What’s not to like about chicken baked with bacon, cheese, and mushrooms? This is a rich, filling dish—and yes, it calls for 12 cloves of garlic! In the slow cooker, they break down and mellow into a pleasant, not-too-strong flavor.
SLOW COOKER SIZE: LARGE
1 cup dried porcini mushrooms (1-ounce package)
6 slices sugar-free bacon
3 to 4 bone-in chicken leg quarters (about 3½ pounds, leg and thigh pieces)
2 tablespoons butter
12 ounces fresh wild mushrooms, sliced (see Tip)
12 garlic cloves, halved
Salt and pepper
½ cup chicken broth
½ cup full-fat sour cream
1¼ cups shredded Swiss cheese
1.Place the dried mushrooms in a deep bowl. Pour boiling water over to cover, then set aside and allow to reconstitute for 15 minutes.

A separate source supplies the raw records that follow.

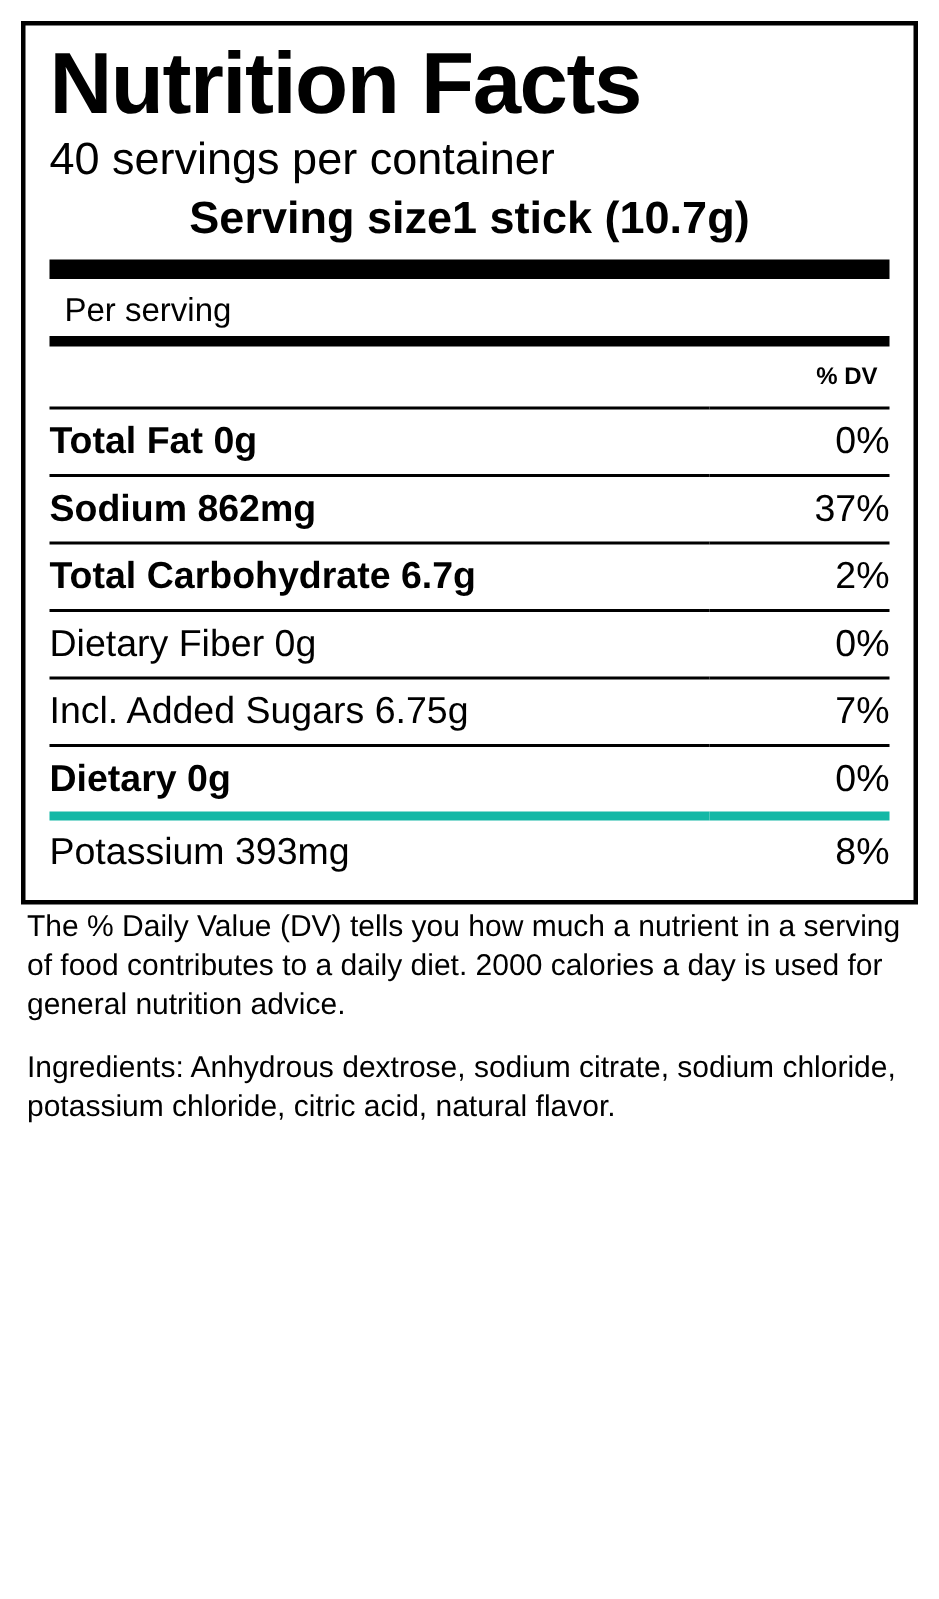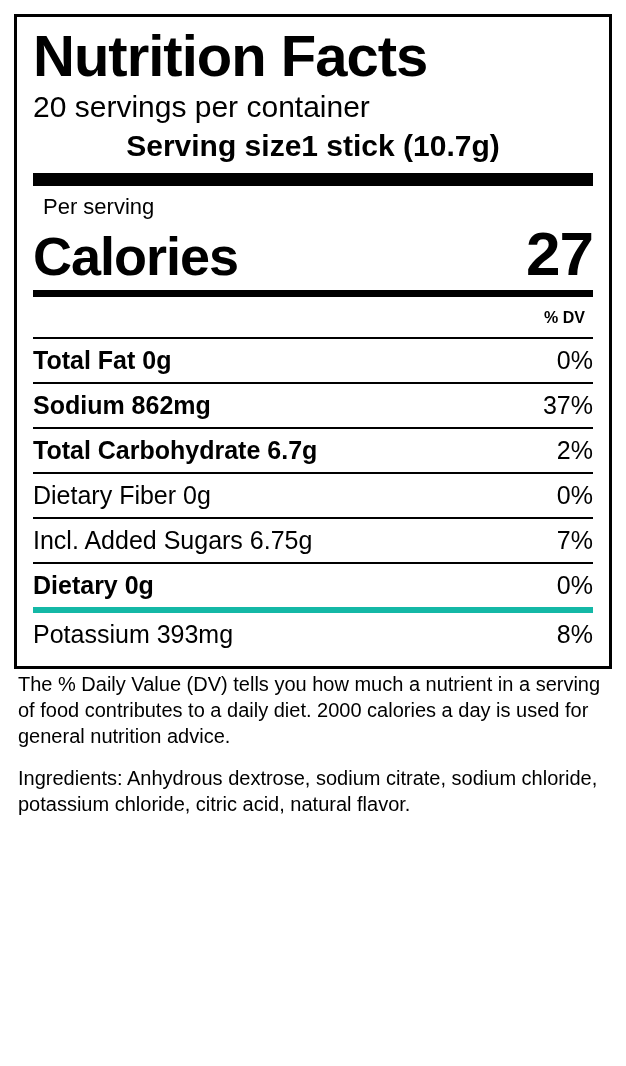--- a/index.html
+++ b/index.html
@@ -140,7 +140,7 @@
 
     <div class="title">Nutrition Facts</div>
 
-    <div class="servings">20 servings per container</div>
+    <div class="servings">40 servings per container</div>
 
     <div class="serving-size-row">
       <span>Serving size</span>

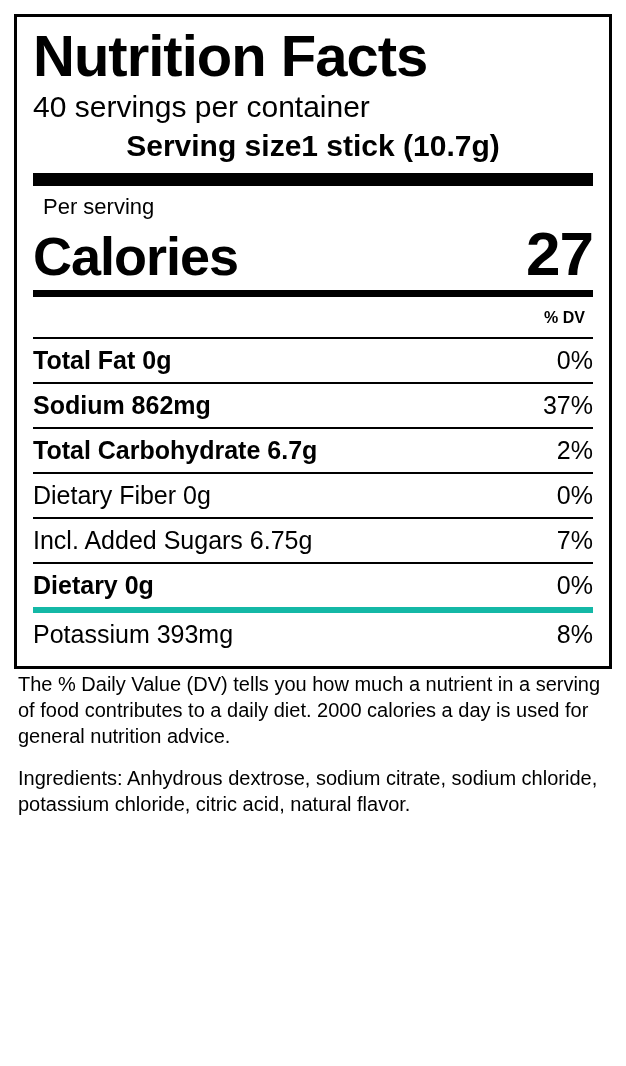--- a/index.html
+++ b/index.html
@@ -151,10 +151,6 @@
 
     <div class="per-serving">Per serving</div>
 
-    <div class="calories-row">
-      <span class="calories-label">Calories</span>
-      <span class="calories-value">27</span>
-    </div>
 
     <div class="rule-mid"></div>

2.Meanwhile, in a large skillet, over medium-high heat, cook the bacon until crisp, 6 to 10 minutes. Remove the crisp bacon, let cool slightly, and cut into ½-inch pieces. Set aside.
3.Add the chicken to the bacon drippings and cook over medium- high heat until browned, turning to brown evenly, 5 to 7 minutes. Place the chicken in the slow cooker.
4.Add the butter to the bacon drippings in the large skillet and melt over medium-high heat. Add the fresh mushrooms and cook, stirring frequently, until the mushrooms release their moisture and the moisture evaporates, about 5 minutes.
5.Drain the dried mushrooms. Transfer them and the sautéed mushrooms in the slow cooker. Add the bacon and the garlic, and season with salt and pepper. Pour the chicken broth over the chicken.
6.Cover and cook on Low for 4 to 6 hours, or until the chicken is tender. Using a spatula, lift the chicken pieces out of the slow cooker and arrange on a deep platter. Cover and allow to stand for 10 minutes.
7.Stir the sour cream and 1 cup of the Swiss cheese into the drippings and mushrooms in the slow cooker. Cover and cook on High for 10 minutes, stirring midway through.
8.Spoon the creamy mushroom mixture over the chicken. Garnish with the remaining ¼ cup shredded Swiss cheese.
★ TIP: Wild mushrooms will give a slightly richer, more earthy flavor to this dish. While many mushrooms are referred to as wild, they are generally cultivated and readily sold in grocery stores. You might choose porcini, chanterelle, shiitake, maitake, or oyster or a combination of these. Foraging for mushrooms is not recommended. If you prefer, substitute white button mushrooms instead.
PER SERVING: 882 CALORIES ★ FAT 68 G (69%) ★ NET CARBS 7 G (3%) ★ PROTEIN 57 G (26%)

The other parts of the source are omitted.